◆ What this task involves
Copy out exactly the stretch of the listing below that begins at the line containing "(677, 349) none -> [463,478,514,494] 不兼容" and ends at the line containing "[789,341,821,357] 突然 -> [82,504,116,520] 意外", and copy nothing outside it.

◆ Data to use
*** Block opens ***

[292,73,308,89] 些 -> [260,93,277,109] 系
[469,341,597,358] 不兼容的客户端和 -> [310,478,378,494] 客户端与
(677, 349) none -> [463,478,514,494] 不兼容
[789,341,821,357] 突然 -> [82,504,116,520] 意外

*** Block closes ***
*** Block opens ***

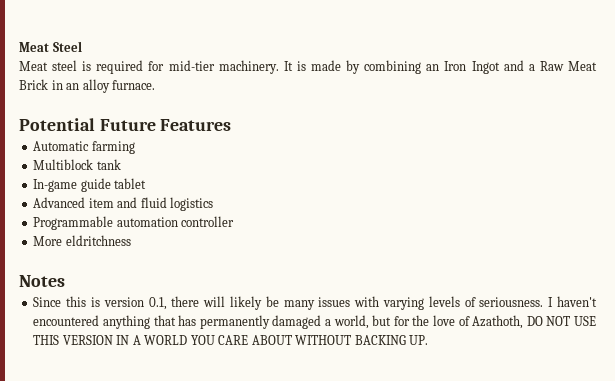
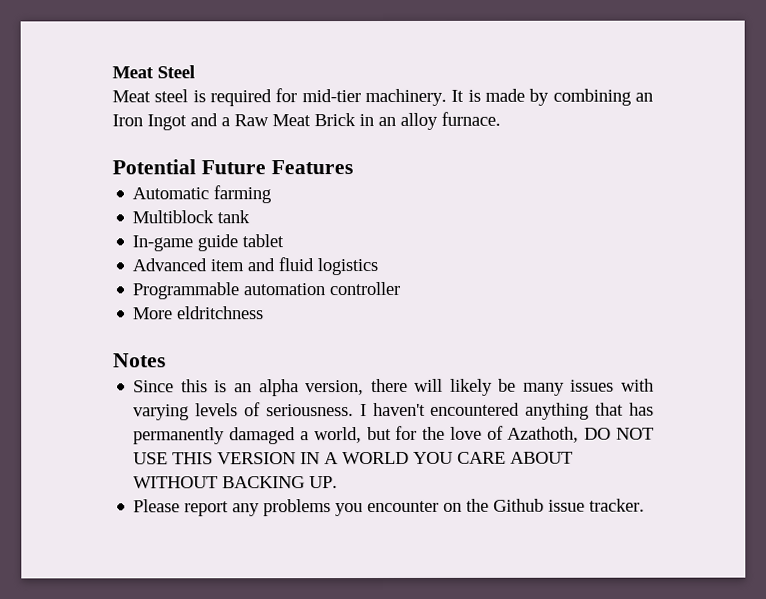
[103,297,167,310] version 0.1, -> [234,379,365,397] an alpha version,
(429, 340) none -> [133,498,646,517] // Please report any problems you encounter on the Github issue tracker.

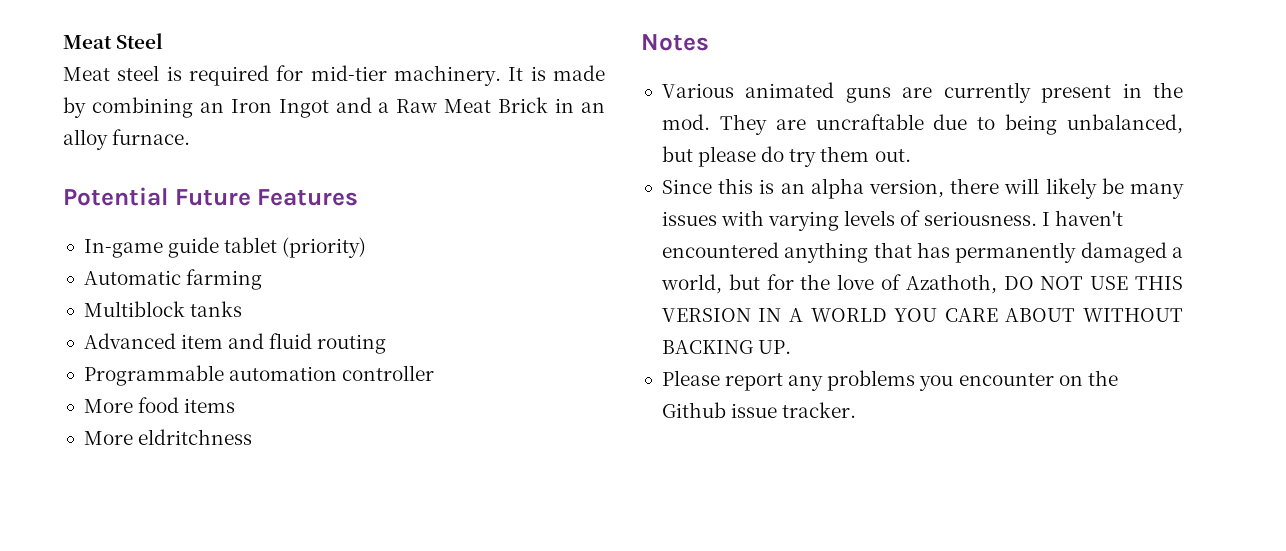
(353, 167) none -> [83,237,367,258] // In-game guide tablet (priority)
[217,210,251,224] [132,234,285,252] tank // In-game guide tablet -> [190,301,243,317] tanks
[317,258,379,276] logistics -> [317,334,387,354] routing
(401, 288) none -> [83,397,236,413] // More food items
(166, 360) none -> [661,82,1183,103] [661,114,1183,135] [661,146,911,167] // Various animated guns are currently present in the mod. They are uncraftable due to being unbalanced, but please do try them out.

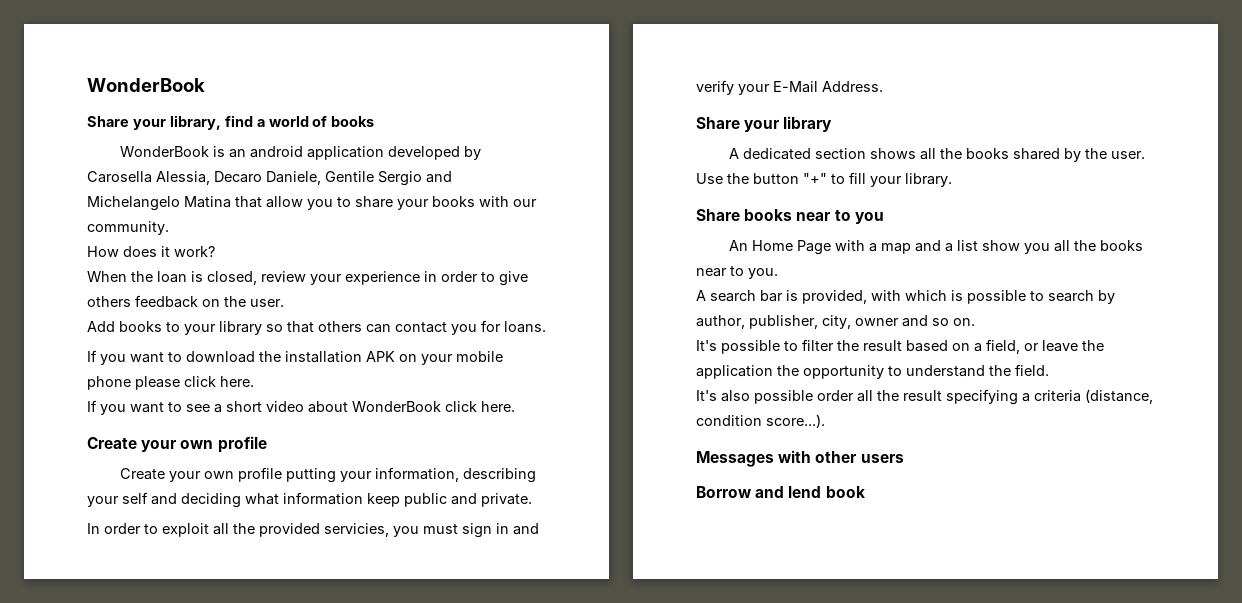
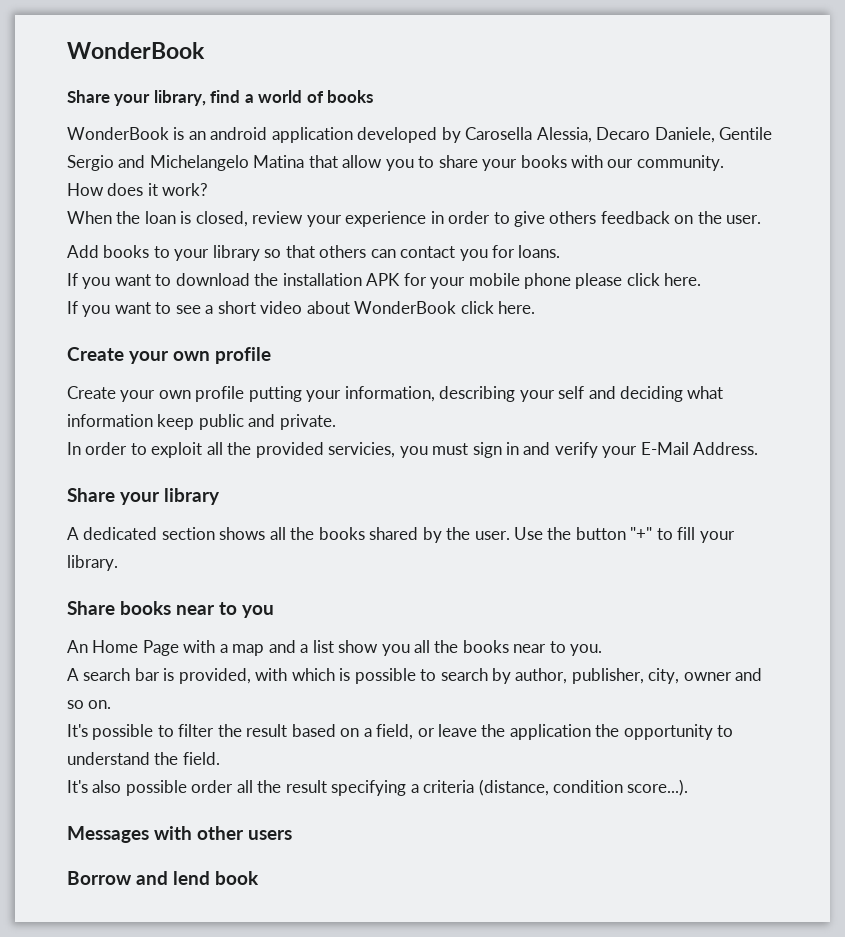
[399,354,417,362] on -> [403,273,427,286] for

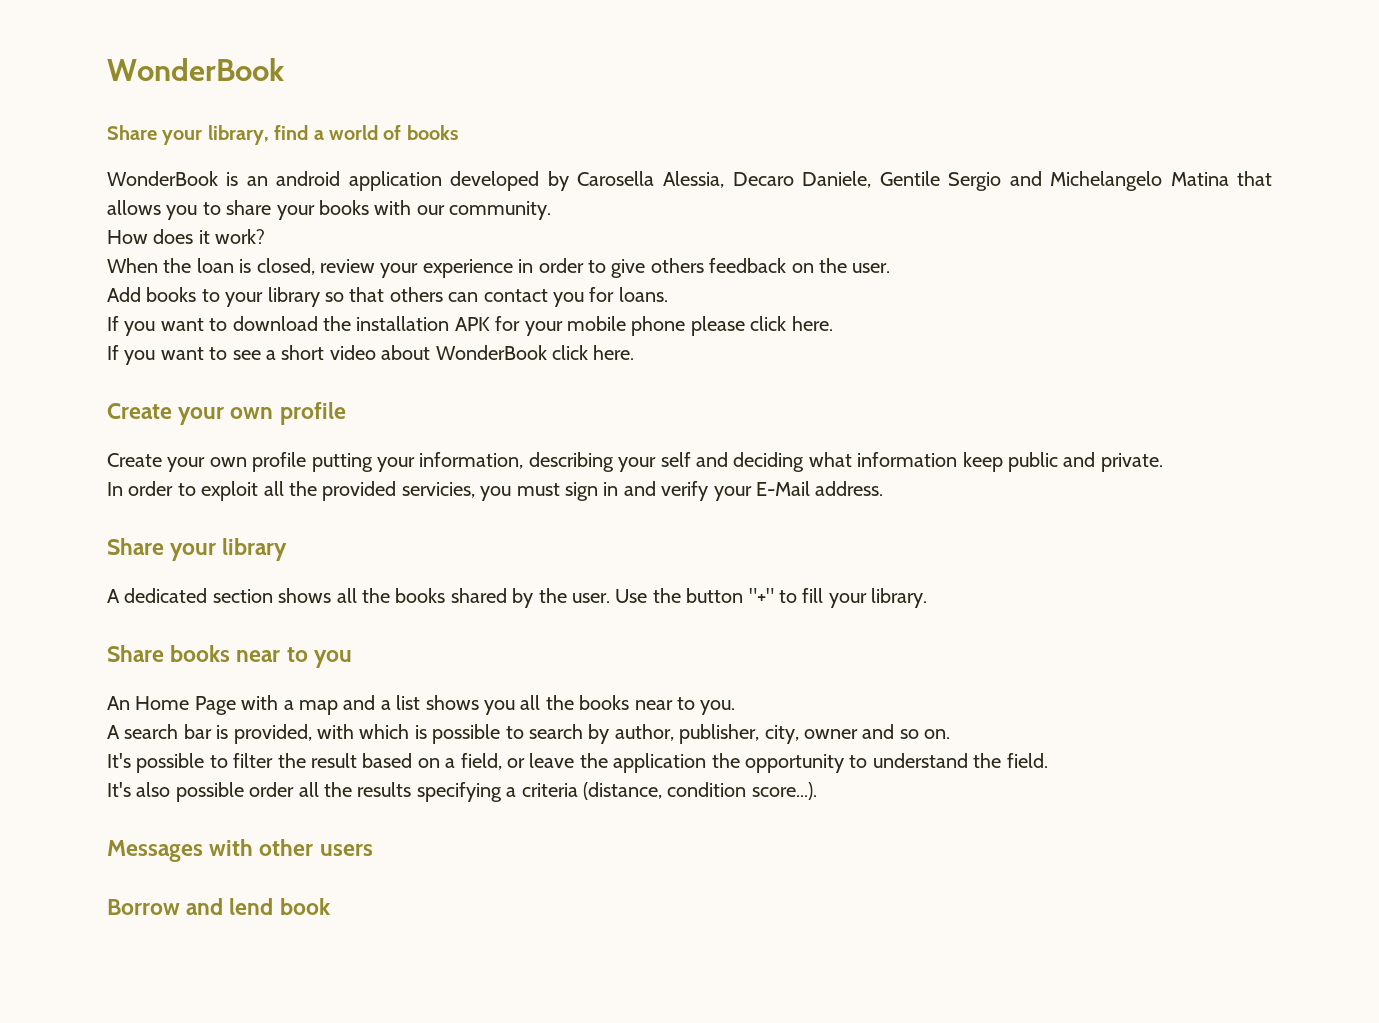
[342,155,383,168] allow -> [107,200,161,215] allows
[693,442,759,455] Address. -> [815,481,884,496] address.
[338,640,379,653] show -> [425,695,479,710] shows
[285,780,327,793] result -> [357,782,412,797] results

*** Block closes ***
*** Block opens ***

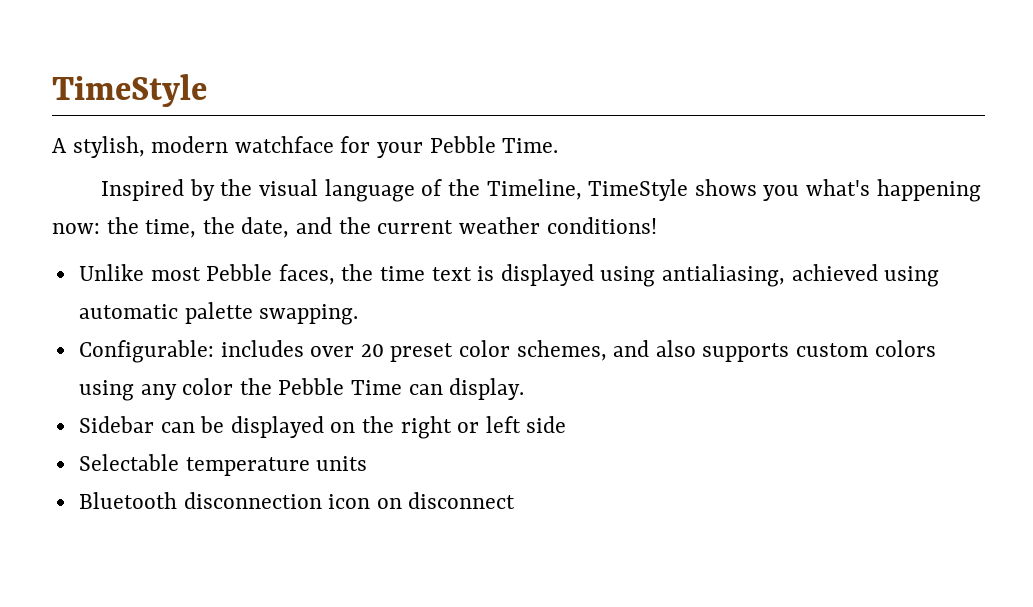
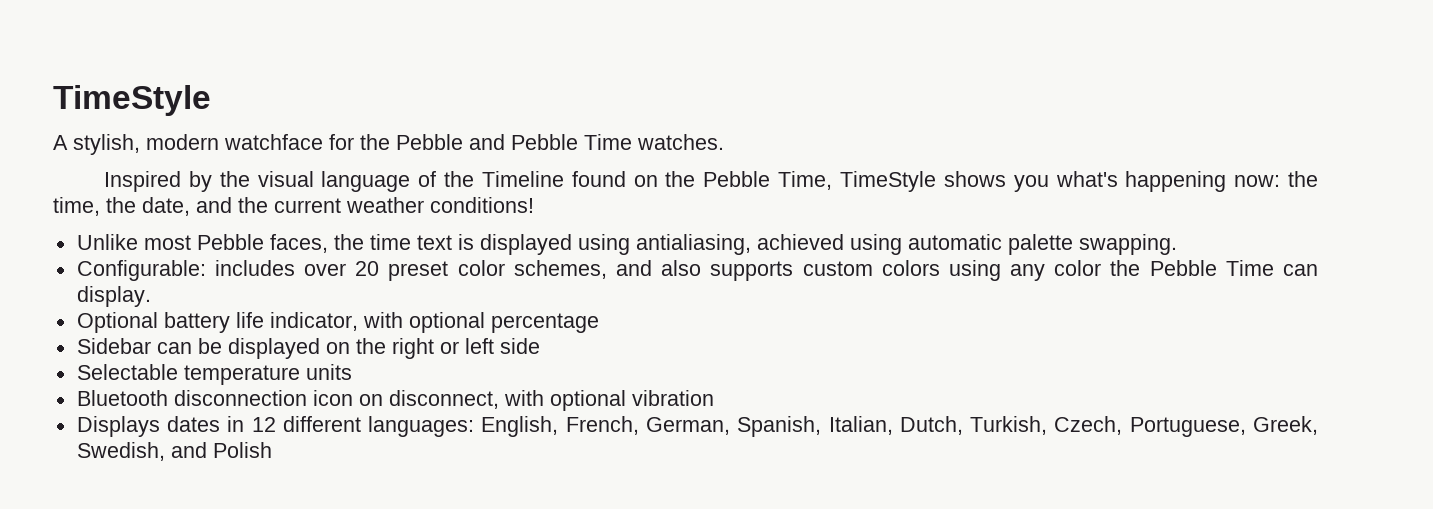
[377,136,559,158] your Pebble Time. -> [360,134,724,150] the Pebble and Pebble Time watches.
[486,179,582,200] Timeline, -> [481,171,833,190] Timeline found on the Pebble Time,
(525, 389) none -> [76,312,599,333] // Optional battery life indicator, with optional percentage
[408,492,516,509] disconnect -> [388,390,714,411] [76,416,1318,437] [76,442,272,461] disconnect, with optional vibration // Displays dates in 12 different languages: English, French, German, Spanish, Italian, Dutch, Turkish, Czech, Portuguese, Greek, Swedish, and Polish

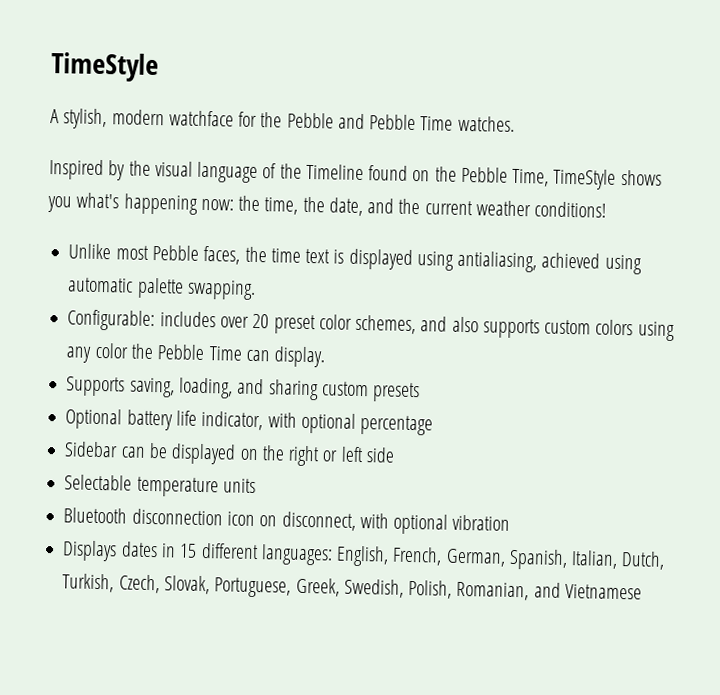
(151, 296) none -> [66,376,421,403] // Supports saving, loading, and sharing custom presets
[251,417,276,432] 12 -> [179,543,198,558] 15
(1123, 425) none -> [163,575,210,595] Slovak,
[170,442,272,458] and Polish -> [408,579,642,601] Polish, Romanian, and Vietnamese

*** Block closes ***

◆ Problem solution
(677, 349) none -> [463,478,514,494] 不兼容
[789,341,821,357] 突然 -> [82,504,116,520] 意外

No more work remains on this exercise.